---------- Records shown ----------

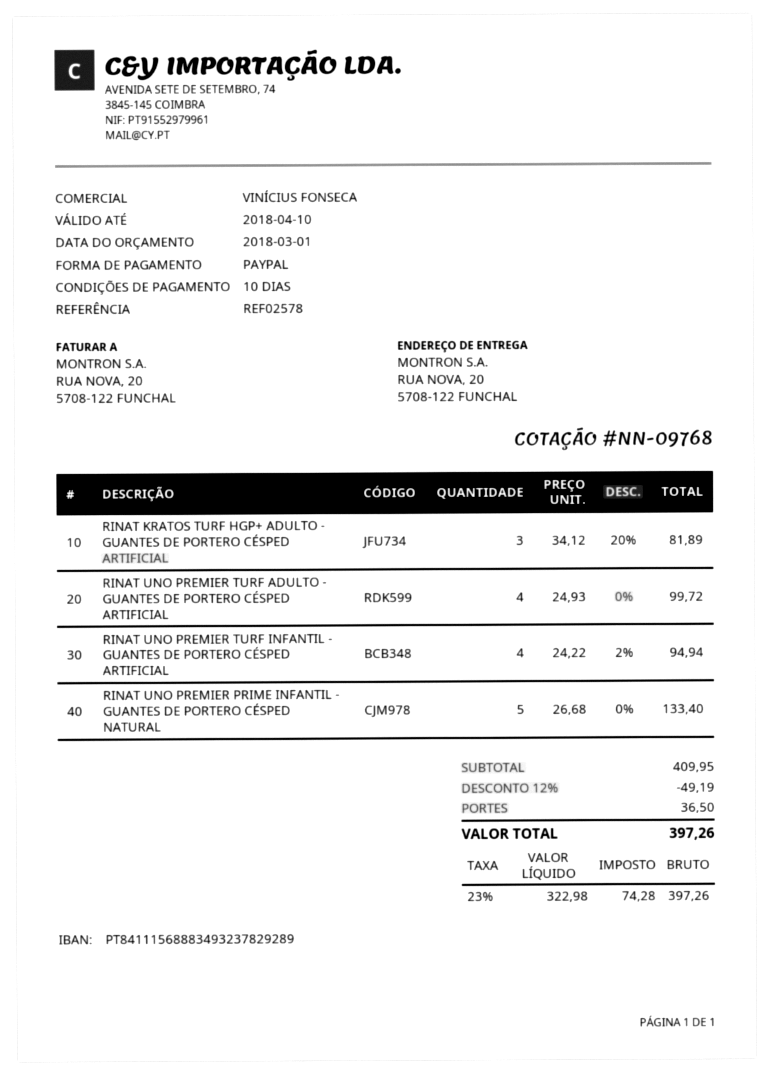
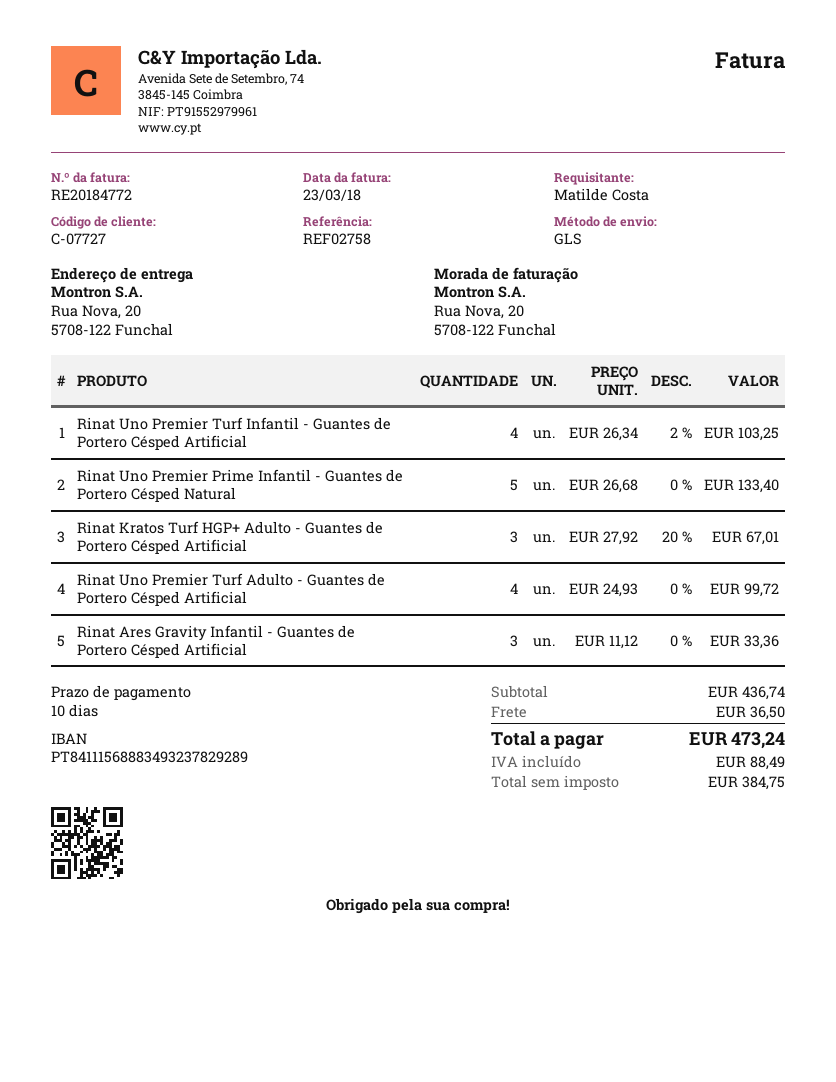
reference: REF02578 -> REF02758
RINAT KRATOS TURF HGP+ ADULTO - GUANTES DE PORTERO CÉSPED ARTIFICIAL: 3 x 34.12 - 20% = 81.89 -> 3 x 27.92 - 20% = 67.01
RINAT UNO PREMIER TURF INFANTIL - GUANTES DE PORTERO CÉSPED ARTIFICIAL: 4 x 24.22 - 2% = 94.94 -> 4 x 26.34 - 2% = 103.25
Rinat Ares Gravity Infantil - Guantes de Portero Césped Artificial: none -> 3 x 11.12 = 33.36
subtotal: 409.95 -> 436.74
discount: 12% = 49.19 -> none
net: 322.98 -> 384.75
tax: 74.28 -> 88.49
total: 397.26 -> 473.24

----------

Where does "TURF" appear in the records above? Copy each line that holds it.

RINAT KRATOS TURF HGP+ ADULTO - GUANTES DE PORTERO CÉSPED ARTIFICIAL: 3 x 34.12 - 20% = 81.89 -> 3 x 27.92 - 20% = 67.01
RINAT UNO PREMIER TURF INFANTIL - GUANTES DE PORTERO CÉSPED ARTIFICIAL: 4 x 24.22 - 2% = 94.94 -> 4 x 26.34 - 2% = 103.25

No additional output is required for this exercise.